De facto, sendo co-responsáveis pela viabilização de uma solução governativa cujo programa só limitadamente apoiam, é mais do que natural que procurem utilizar a sua conjuntural visibilidade no novo “arco da governação” para sublinhar temáticas que fazem parte do seu caderno reivindicativo.
... Alguns dirão que PCP e Bloco estão a “atirar o barro à parede”. Eu diriam simplesmente que estão a ser coerentes. Da mesma forma que o PS está a ser coerente com o que sempre afirmou: a questão da dívida – e a diferença entre “reestruturação” e “renegociação” não é apenas semântica – não deve ser colocada por Portugal em termos exclusivamente nacionais.
O único quadro possível para o seu tratamento é o da União Europeia, no âmbito de uma resposta comum. Pretender suscitar autonomamente a questão desencadearia, necessariamente, efeitos incontroláveis de isolamento face aos mercados refinanciadores.
Contudo, isso não é incompatível com o facto de Portugal dever surgir na linha da frente de quantos se dispõem a estimular a abertura de um debate europeu sobre o assunto, persistindo em tentar revisitar a opção pela mutualização da dívida. Para os credores dos países endividados, a quem será necessário relembrar coletivamente os chorudos lucros que têm vindo a obter com as nossas dívidas, essa seria, aliás, a solução preferível a outros modelos mais tradicionais de “apagamento” escritural (da dívida ou parte dela).
Nunca esquecerei o espetáculo triste que foi ver o dr. Passos Coelho afirmar um dia, à saída da Chancelaria federal alemã, que opção por esses “eurobonds” deveria ser excluída. Uma coisa é não se conseguir fazer vingar aquilo que seria bom para o país, outra coisa é fazer um mimetismo subserviente com a postura alemã.
Neste domínio, todos nos lembramos, com certeza, da excitação que atravessou o país aquando do surgimento entre nós do “manifesto do 74”, subscrito por personalidades de quadrantes políticos muito díspares. Essas pessoas disseram o óbvio: esta dívida não é pagável e há fortes dúvidas de que possa ser sustentável. O “manifesto” desfez-se na espuma dos dias, muito embora a situação não tenha mudado desde então. Porque as condições externas não foram ainda favoráveis.

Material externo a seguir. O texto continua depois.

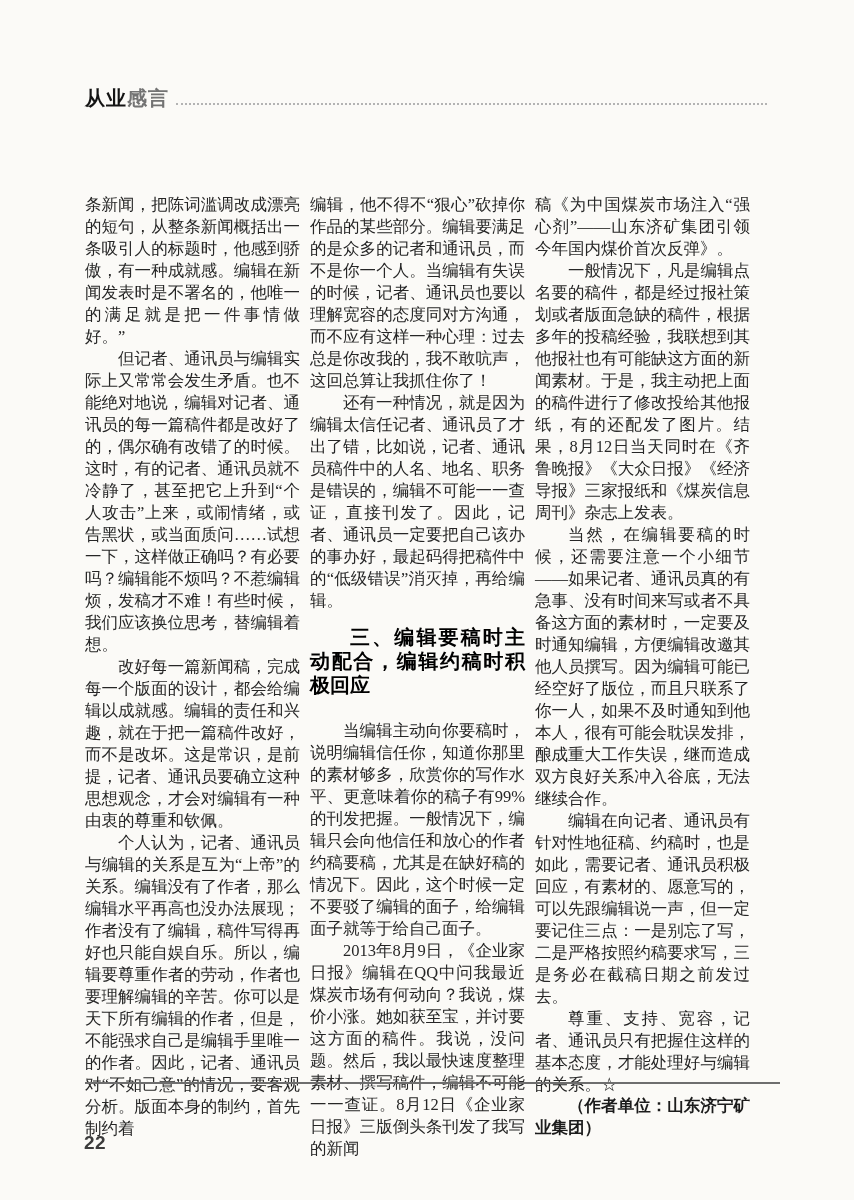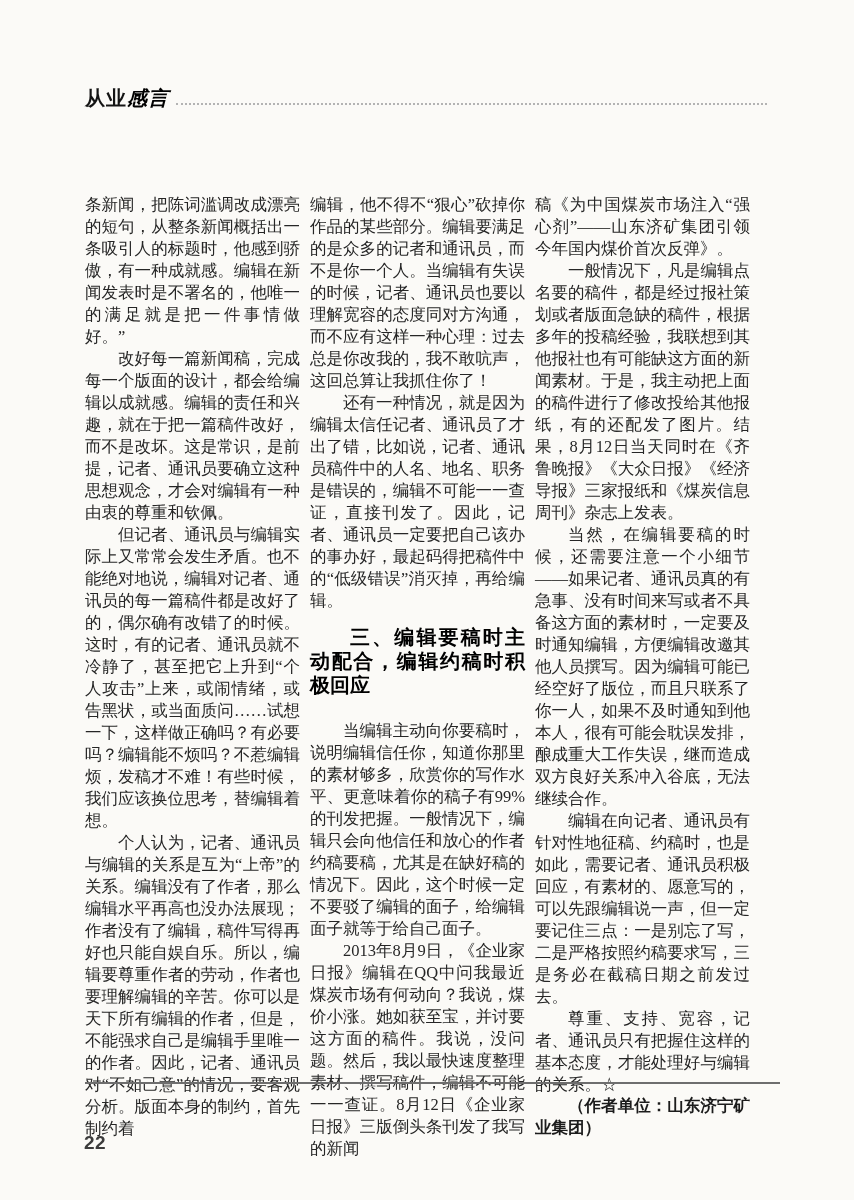--- a/index.html
+++ b/index.html
@@ -8,21 +8,21 @@
     font-family:"Liberation Serif","DejaVu Serif",serif;color:#262626;
     overflow:hidden;
   }
   .header{
     position:absolute;left:85px;top:88px;width:682px;
     display:flex;align-items:flex-end;
     font-family:"Liberation Sans","DejaVu Sans",sans-serif;
     font-weight:bold;font-size:20px;letter-spacing:1px;line-height:1;
   }
   .title-primary{color:#141414;}
-  .title-secondary{color:#000000;font-style:italic;}
+  .title-secondary{color:#737373;}
   .dotted-rule{flex:1;margin-left:7px;margin-bottom:3px;height:0;border-bottom:2px dotted #b3b3b3;}
   .content{
     position:absolute;left:85px;top:194px;width:695px;
     display:flex;gap:10px;
   }
   .column{
     width:215px;font-size:16.5px;line-height:22px;
     text-align:justify;text-justify:inter-ideograph;
     letter-spacing:0;
   }
@@ -54,22 +54,22 @@
 
   <div class="header">
     <span class="title-primary">从业</span>
       <span class="title-secondary">感言</span>
     <span class="dotted-rule"></span>
   </div>
 
   <div class="content">
     <div class="column">
         <p class="cont">条新闻，把陈词滥调改成漂亮的短句，从整条新闻概括出一条吸引人的标题时，他感到骄傲，有一种成就感。编辑在新闻发表时是不署名的，他唯一的满足就是把一件事情做好。”</p>
+        <p class="para">但记者、通讯员与编辑实际上又常常会发生矛盾。也不能绝对地说，编辑对记者、通讯员的每一篇稿件都是改好了的，偶尔确有改错了的时候。这时，有的记者、通讯员就不冷静了，甚至把它上升到“个人攻击”上来，或闹情绪，或告黑状，或当面质问……试想一下，这样做正确吗？有必要吗？编辑能不烦吗？不惹编辑烦，发稿才不难！有些时候，我们应该换位思考，替编辑着想。</p>
         <p class="para">改好每一篇新闻稿，完成每一个版面的设计，都会给编辑以成就感。编辑的责任和兴趣，就在于把一篇稿件改好，而不是改坏。这是常识，是前提，记者、通讯员要确立这种思想观念，才会对编辑有一种由衷的尊重和钦佩。</p>
-        <p class="para">但记者、通讯员与编辑实际上又常常会发生矛盾。也不能绝对地说，编辑对记者、通讯员的每一篇稿件都是改好了的，偶尔确有改错了的时候。这时，有的记者、通讯员就不冷静了，甚至把它上升到“个人攻击”上来，或闹情绪，或告黑状，或当面质问……试想一下，这样做正确吗？有必要吗？编辑能不烦吗？不惹编辑烦，发稿才不难！有些时候，我们应该换位思考，替编辑着想。</p>
         <p class="para">个人认为，记者、通讯员与编辑的关系是互为“上帝”的关系。编辑没有了作者，那么编辑水平再高也没办法展现；作者没有了编辑，稿件写得再好也只能自娱自乐。所以，编辑要尊重作者的劳动，作者也要理解编辑的辛苦。你可以是天下所有编辑的作者，但是，不能强求自己是编辑手里唯一的作者。因此，记者、通讯员对“不如己意”的情况，要客观分析。版面本身的制约，首先制约着</p>
       </div>
     <div class="column">
         <p class="cont">编辑，他不得不“狠心”砍掉你作品的某些部分。编辑要满足的是众多的记者和通讯员，而不是你一个人。当编辑有失误的时候，记者、通讯员也要以理解宽容的态度同对方沟通，而不应有这样一种心理：过去总是你改我的，我不敢吭声，这回总算让我抓住你了！</p>
         <p class="para">还有一种情况，就是因为编辑太信任记者、通讯员了才出了错，比如说，记者、通讯员稿件中的人名、地名、职务是错误的，编辑不可能一一查证，直接刊发了。因此，记者、通讯员一定要把自己该办的事办好，最起码得把稿件中的“低级错误”消灭掉，再给编辑。</p>
         <h3 class="heading">三、编辑要稿时主动配合，编辑约稿时积极回应</h3>
         <p class="para">当编辑主动向你要稿时，说明编辑信任你，知道你那里的素材够多，欣赏你的写作水平、更意味着你的稿子有99%的刊发把握。一般情况下，编辑只会向他信任和放心的作者约稿要稿，尤其是在缺好稿的情况下。因此，这个时候一定不要驳了编辑的面子，给编辑面子就等于给自己面子。</p>
         <p class="para">2013年8月9日，《企业家日报》编辑在QQ中问我最近煤炭市场有何动向？我说，煤价小涨。她如获至宝，并讨要这方面的稿件。我说，没问题。然后，我以最快速度整理素材、撰写稿件，编辑不可能一一查证。8月12日《企业家日报》三版倒头条刊发了我写的新闻</p>
       </div>
     <div class="column">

Repito: percebo que a questão da reestruturação da dívida seja cara aos partidos mais à esquerda. Mas parece-me muito evidente que seria muito caro para o país segui-la (sozinho, por isso defendem uma aliança/ coligação/ actuação conjunta de governos e/ou partidos europeus de esquerda). E, cá por coisas, acho que eles também sabem isto.